Instructions for the task:
With the images removed, write out each record exactly as given.

Data shown:
Start of Block

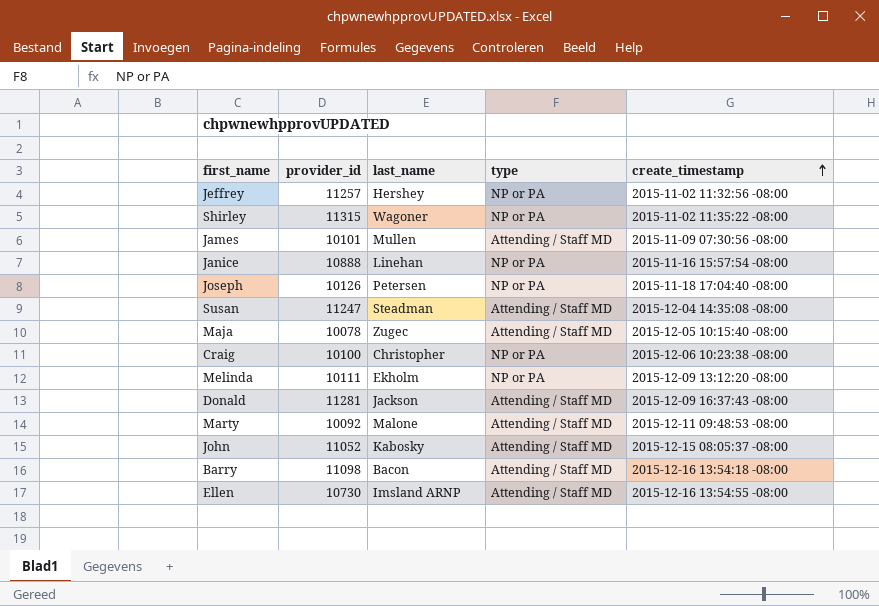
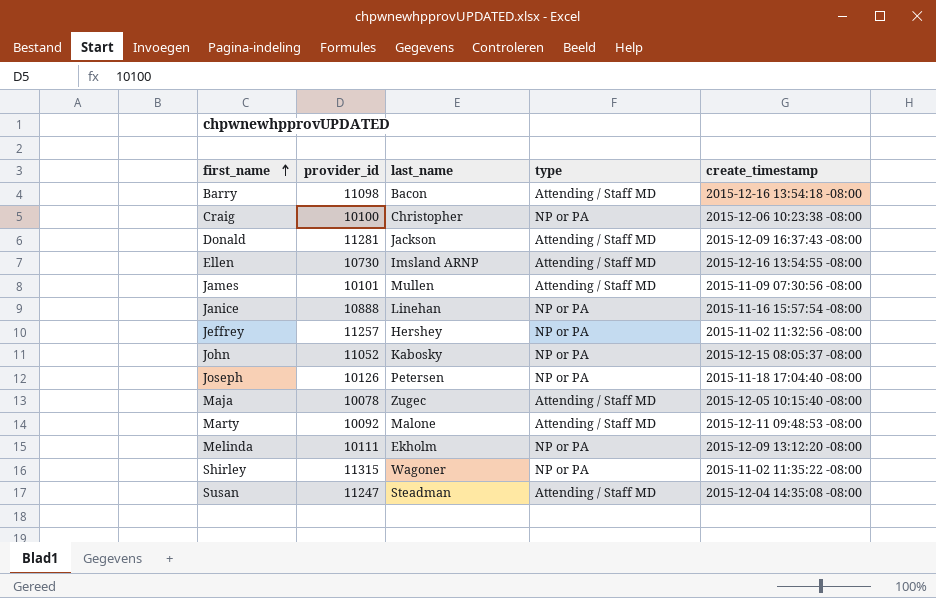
row order: create_timestamp ascending -> first_name ascending
John | type: Attending / Staff MD -> NP or PA

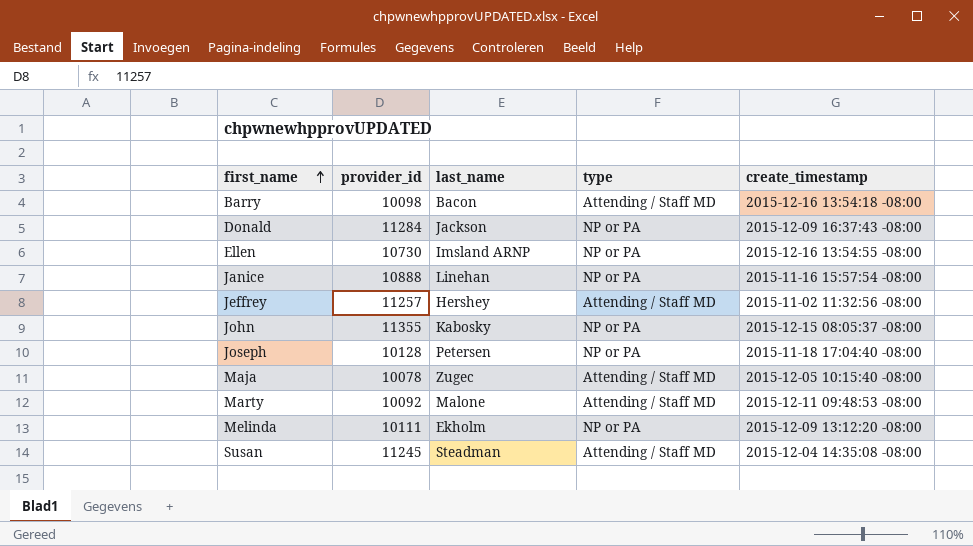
row Craig: 10100 | Christopher | NP or PA | 2015-12-06 10:23:38 -08:00 -> none
row James: 10101 | Mullen | Attending / Staff MD | 2015-11-09 07:30:56 -08:00 -> none
row Shirley: 11315 | Wagoner | NP or PA | 2015-11-02 11:35:22 -08:00 -> none
Barry | provider_id: 11098 -> 10098
Donald | provider_id: 11281 -> 11284
Donald | type: Attending / Staff MD -> NP or PA
Ellen | type: Attending / Staff MD -> NP or PA
Jeffrey | type: NP or PA -> Attending / Staff MD
John | provider_id: 11052 -> 11355
Joseph | provider_id: 10126 -> 10128
Susan | provider_id: 11247 -> 11245

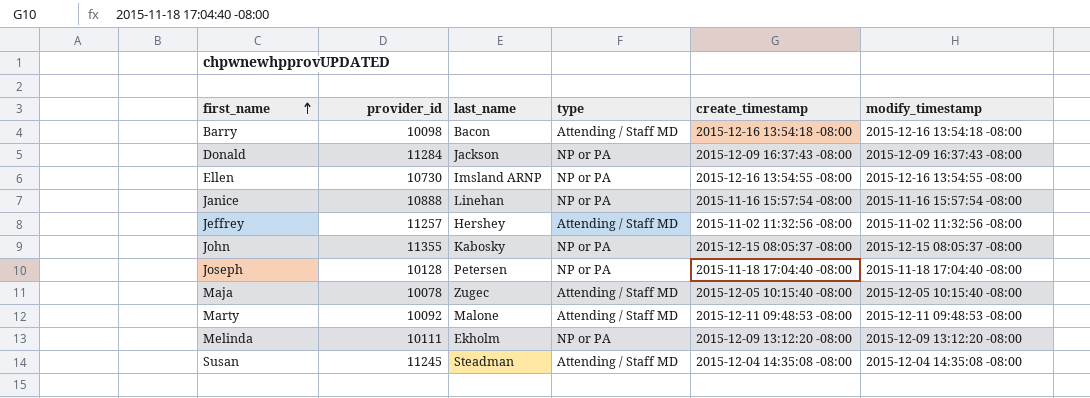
column modify_timestamp | position: none -> 6

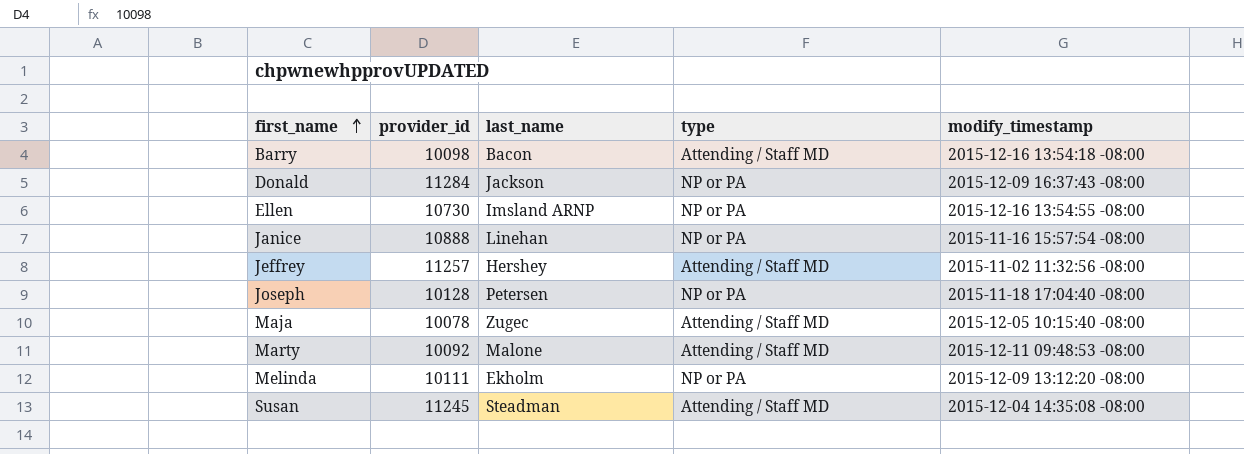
column create_timestamp | position: 5 -> none
row John: 11355 | Kabosky | NP or PA | 2015-12-15 08:05:37 -08:00 | 2015-12-15 08:05:37 -08:00 -> none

End of Block

Written solution:
row order: create_timestamp ascending -> first_name ascending
John | type: Attending / Staff MD -> NP or PA

row Craig: 10100 | Christopher | NP or PA | 2015-12-06 10:23:38 -08:00 -> none
row James: 10101 | Mullen | Attending / Staff MD | 2015-11-09 07:30:56 -08:00 -> none
row Shirley: 11315 | Wagoner | NP or PA | 2015-11-02 11:35:22 -08:00 -> none
Barry | provider_id: 11098 -> 10098
Donald | provider_id: 11281 -> 11284
Donald | type: Attending / Staff MD -> NP or PA
Ellen | type: Attending / Staff MD -> NP or PA
Jeffrey | type: NP or PA -> Attending / Staff MD
John | provider_id: 11052 -> 11355
Joseph | provider_id: 10126 -> 10128
Susan | provider_id: 11247 -> 11245

column modify_timestamp | position: none -> 6

column create_timestamp | position: 5 -> none
row John: 11355 | Kabosky | NP or PA | 2015-12-15 08:05:37 -08:00 | 2015-12-15 08:05:37 -08:00 -> none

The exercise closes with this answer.